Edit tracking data
·····
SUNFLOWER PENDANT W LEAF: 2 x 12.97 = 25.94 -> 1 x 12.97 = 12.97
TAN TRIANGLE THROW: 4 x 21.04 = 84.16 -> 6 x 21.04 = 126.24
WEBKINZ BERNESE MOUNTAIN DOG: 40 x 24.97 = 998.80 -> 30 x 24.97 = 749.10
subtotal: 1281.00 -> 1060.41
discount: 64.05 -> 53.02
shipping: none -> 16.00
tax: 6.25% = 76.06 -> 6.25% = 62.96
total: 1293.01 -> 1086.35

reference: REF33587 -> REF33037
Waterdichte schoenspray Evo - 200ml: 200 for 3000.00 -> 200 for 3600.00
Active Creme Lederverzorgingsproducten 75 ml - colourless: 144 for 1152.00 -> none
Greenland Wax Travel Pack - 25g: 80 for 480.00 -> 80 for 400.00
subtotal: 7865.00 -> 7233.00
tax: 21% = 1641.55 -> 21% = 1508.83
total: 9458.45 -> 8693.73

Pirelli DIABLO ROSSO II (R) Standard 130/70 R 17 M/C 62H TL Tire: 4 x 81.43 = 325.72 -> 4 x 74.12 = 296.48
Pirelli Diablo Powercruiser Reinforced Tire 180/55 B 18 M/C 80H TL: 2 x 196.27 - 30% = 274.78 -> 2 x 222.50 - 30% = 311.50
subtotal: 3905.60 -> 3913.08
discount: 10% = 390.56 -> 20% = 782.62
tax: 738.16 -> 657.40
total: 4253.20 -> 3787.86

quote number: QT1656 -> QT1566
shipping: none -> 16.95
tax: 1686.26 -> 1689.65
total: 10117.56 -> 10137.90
·····
▶ _Activity_
Each record above needs to be given again exactly as written.

▶ _Answer box_
SUNFLOWER PENDANT W LEAF: 2 x 12.97 = 25.94 -> 1 x 12.97 = 12.97
TAN TRIANGLE THROW: 4 x 21.04 = 84.16 -> 6 x 21.04 = 126.24
WEBKINZ BERNESE MOUNTAIN DOG: 40 x 24.97 = 998.80 -> 30 x 24.97 = 749.10
subtotal: 1281.00 -> 1060.41
discount: 64.05 -> 53.02
shipping: none -> 16.00
tax: 6.25% = 76.06 -> 6.25% = 62.96
total: 1293.01 -> 1086.35

reference: REF33587 -> REF33037
Waterdichte schoenspray Evo - 200ml: 200 for 3000.00 -> 200 for 3600.00
Active Creme Lederverzorgingsproducten 75 ml - colourless: 144 for 1152.00 -> none
Greenland Wax Travel Pack - 25g: 80 for 480.00 -> 80 for 400.00
subtotal: 7865.00 -> 7233.00
tax: 21% = 1641.55 -> 21% = 1508.83
total: 9458.45 -> 8693.73

Pirelli DIABLO ROSSO II (R) Standard 130/70 R 17 M/C 62H TL Tire: 4 x 81.43 = 325.72 -> 4 x 74.12 = 296.48
Pirelli Diablo Powercruiser Reinforced Tire 180/55 B 18 M/C 80H TL: 2 x 196.27 - 30% = 274.78 -> 2 x 222.50 - 30% = 311.50
subtotal: 3905.60 -> 3913.08
discount: 10% = 390.56 -> 20% = 782.62
tax: 738.16 -> 657.40
total: 4253.20 -> 3787.86

quote number: QT1656 -> QT1566
shipping: none -> 16.95
tax: 1686.26 -> 1689.65
total: 10117.56 -> 10137.90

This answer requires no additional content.